# WHAT TO PRODUCE
I need an exact copy of the lines from the one containing "(553, 130) none -> [97,162,107,173] *" through the end of the records, without any pictures.

# RECORDS TO PROCESS
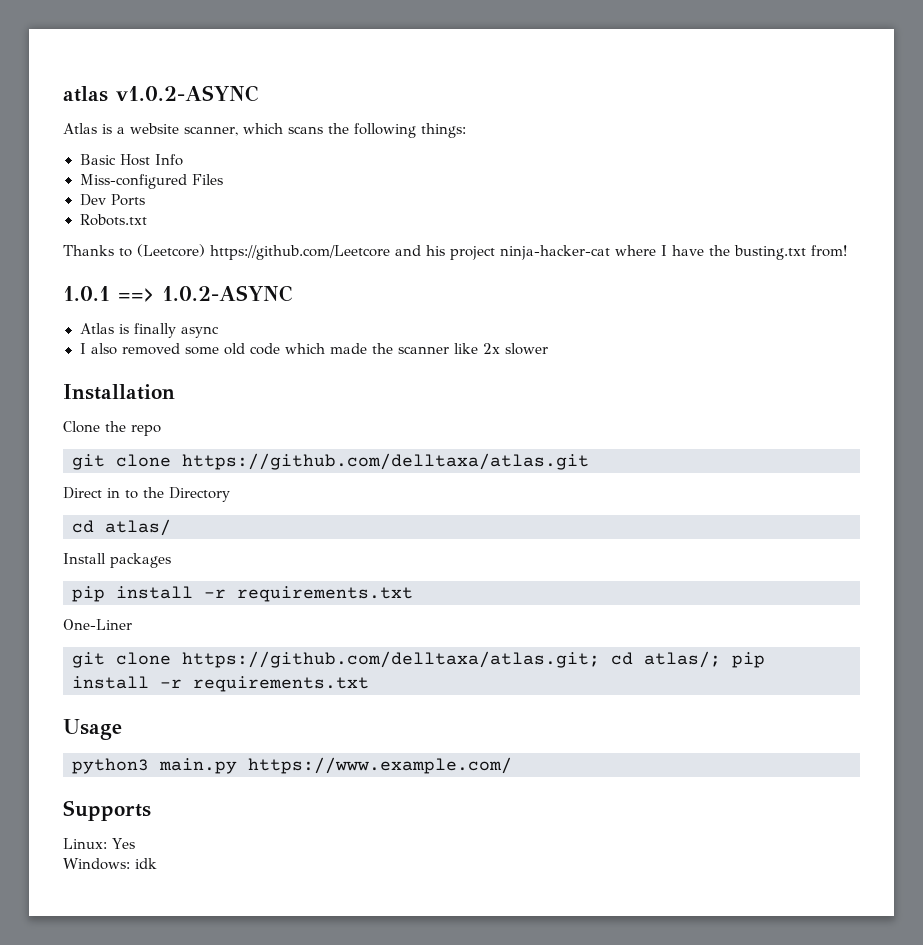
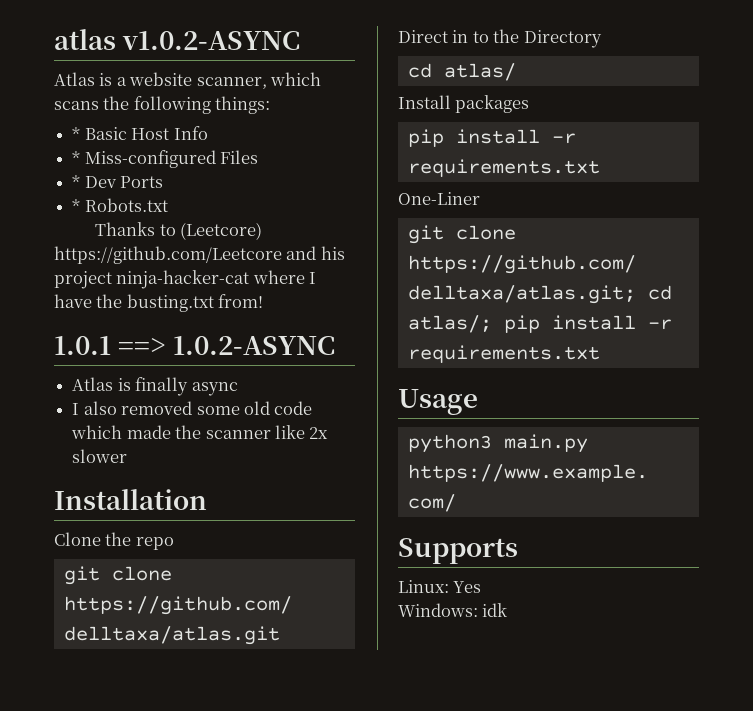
(466, 130) none -> [72,127,81,140] *
(183, 160) none -> [72,151,81,164] *
(223, 179) none -> [72,175,81,188] *
(145, 200) none -> [72,199,81,212] *

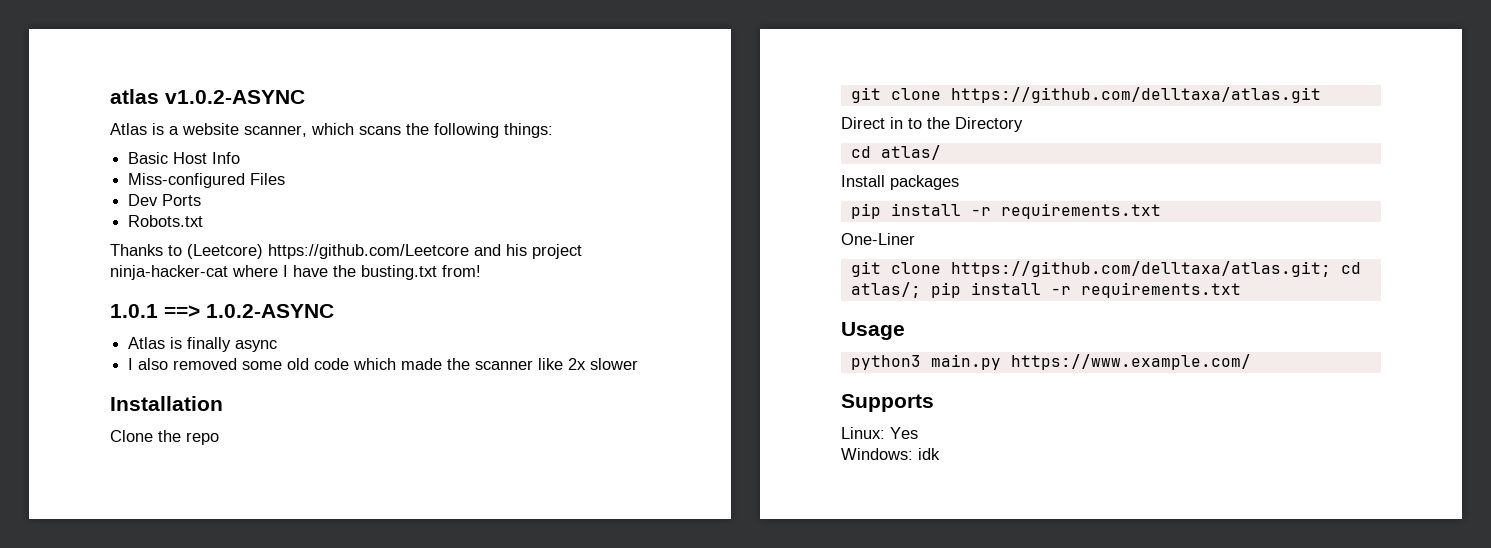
[72,127,81,140] * -> (553, 130) none
[72,151,81,164] * -> (241, 158) none
[72,175,81,188] * -> (286, 179) none
[72,199,81,212] * -> (202, 200) none

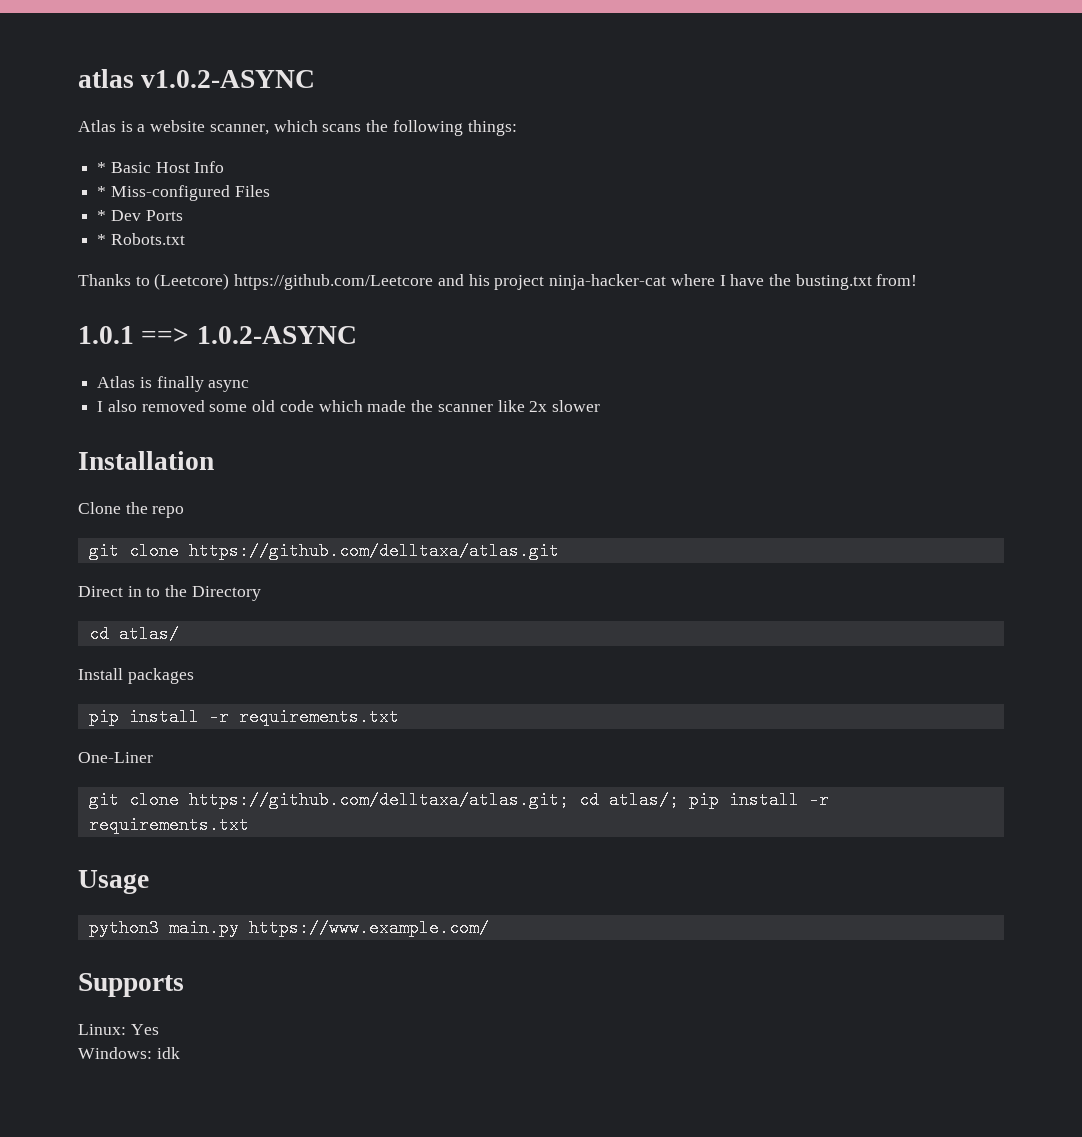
(553, 130) none -> [97,162,107,173] *
(241, 158) none -> [97,186,107,197] *
(286, 179) none -> [97,210,107,221] *
(202, 200) none -> [97,234,107,245] *

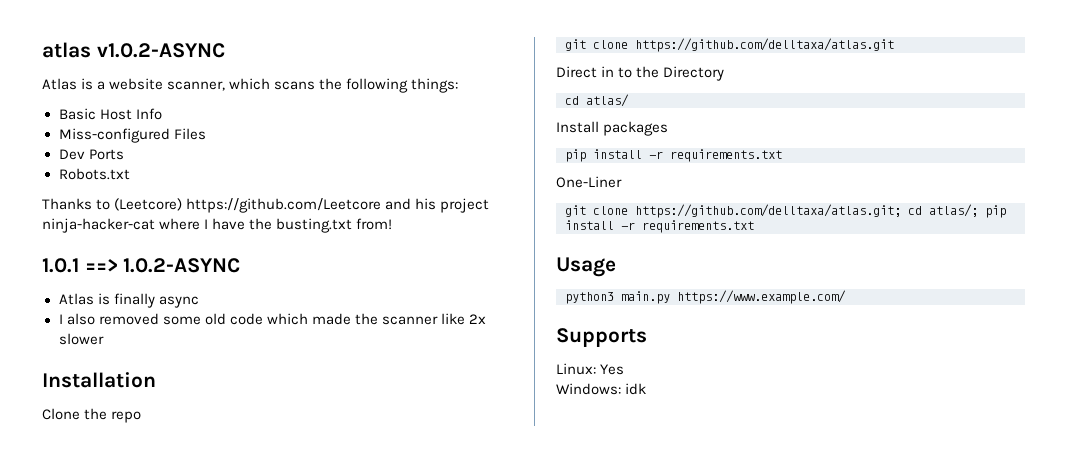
[97,162,107,173] * -> (459, 85) none
[97,186,107,197] * -> (162, 114) none
[97,210,107,221] * -> (206, 134) none
[97,234,107,245] * -> (124, 154) none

# WRITTEN ANSWER
(553, 130) none -> [97,162,107,173] *
(241, 158) none -> [97,186,107,197] *
(286, 179) none -> [97,210,107,221] *
(202, 200) none -> [97,234,107,245] *

[97,162,107,173] * -> (459, 85) none
[97,186,107,197] * -> (162, 114) none
[97,210,107,221] * -> (206, 134) none
[97,234,107,245] * -> (124, 154) none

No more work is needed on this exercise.